Whoever sent those instant messages and e-mails to Mary claimed to be someone she'd met in the past, someone named Wesley Boss as Constance said, but Mary didn't remember a Wesley Boss. Their first contact had come through a Web site she used to sell jewelry she made as a hobby, so it could've been anyone. After several months of "talking" to this person online, she'd come to the conclusion that it had to be her high-school sweetheart--Malcolm Turner. He knew too much about her to be anyone else.
25
Sebastian had flown to Sacramento, hoping that the alias Malcolm was using would be enough to find him, but it hadn't been so far. He'd managed to track down only four men in California named Wesley Boss, three in L.A. and one in Bakersfield. One was an old priest who didn't even have a computer, one was happily married with five kids, one was a ten-year-old, and the other, the one from Bakersfield, was dying of cancer. Mary had been trying to get Sebastian an address almost from the moment she'd figured out who she was really dealing with, but Malcolm was too cautious. A man with his background knew how risky it was to contact someone from his former life. That made him traceable, if anyone was bothering to look. And Sebastian was doing more than looking--he was scrutinizing every possibility. He'd even hired a private investigator to see if he could trace through whatever means--legal or not--where the e-mails were coming from. But Malcolm was using a remote server. He'd thought of everything.
Popping the transmission into reverse, he backed out of the parking space.
Regardless of the cost, he couldn't give up. Mary was his conduit to the bastard who'd killed Emily and Colton and, right or wrong, he'd keep the promise he made while bearing their coffins to the grave.

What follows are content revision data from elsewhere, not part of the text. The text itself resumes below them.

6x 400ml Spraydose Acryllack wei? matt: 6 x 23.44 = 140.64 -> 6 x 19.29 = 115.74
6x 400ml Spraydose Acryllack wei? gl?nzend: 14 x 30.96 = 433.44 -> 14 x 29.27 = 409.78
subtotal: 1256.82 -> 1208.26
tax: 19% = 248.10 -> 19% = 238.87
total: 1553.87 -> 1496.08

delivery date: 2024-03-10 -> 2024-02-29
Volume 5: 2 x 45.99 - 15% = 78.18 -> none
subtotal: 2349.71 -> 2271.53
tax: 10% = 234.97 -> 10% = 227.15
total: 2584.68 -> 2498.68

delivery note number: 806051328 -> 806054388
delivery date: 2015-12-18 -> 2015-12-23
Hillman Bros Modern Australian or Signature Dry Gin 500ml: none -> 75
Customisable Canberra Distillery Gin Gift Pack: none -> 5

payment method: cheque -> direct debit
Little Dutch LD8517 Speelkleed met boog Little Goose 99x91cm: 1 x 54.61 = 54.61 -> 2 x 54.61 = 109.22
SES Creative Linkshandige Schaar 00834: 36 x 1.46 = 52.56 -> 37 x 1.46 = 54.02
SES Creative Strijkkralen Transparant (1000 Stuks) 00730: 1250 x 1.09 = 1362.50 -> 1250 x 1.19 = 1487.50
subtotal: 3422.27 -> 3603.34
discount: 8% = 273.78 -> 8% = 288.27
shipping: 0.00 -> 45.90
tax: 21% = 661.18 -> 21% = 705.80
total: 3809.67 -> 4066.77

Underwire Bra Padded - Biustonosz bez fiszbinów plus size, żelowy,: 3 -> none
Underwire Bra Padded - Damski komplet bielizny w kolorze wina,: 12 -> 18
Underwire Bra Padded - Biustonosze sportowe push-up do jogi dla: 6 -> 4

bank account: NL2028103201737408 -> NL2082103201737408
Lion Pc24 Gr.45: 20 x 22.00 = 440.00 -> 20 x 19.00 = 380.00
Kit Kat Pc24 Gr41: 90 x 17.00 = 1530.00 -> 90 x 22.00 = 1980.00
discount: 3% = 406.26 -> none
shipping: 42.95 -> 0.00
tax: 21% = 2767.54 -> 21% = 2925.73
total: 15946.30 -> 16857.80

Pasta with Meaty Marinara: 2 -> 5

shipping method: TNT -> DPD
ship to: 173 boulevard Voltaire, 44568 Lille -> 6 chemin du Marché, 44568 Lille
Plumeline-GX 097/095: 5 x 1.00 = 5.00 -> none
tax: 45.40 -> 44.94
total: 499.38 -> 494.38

Jane had decided to interview Luther on her way home from work, the first task on her list of actions in the missing-girls case. But Oak Park was the most dangerous neighborhood in Sacramento, and Jane was fully aware of it.
The metal of her gun pressed into her waist as she crossed the weed-infested postage stamp of dirt that comprised Luther's front yard. In the early months after Oliver's funeral, she'd learned how to shoot--Skye had seen to that--but this was nothing like a visit to the range. She'd never carried her Glock to someone's house, never approached anyone with the thought that she might have to use it. Until now.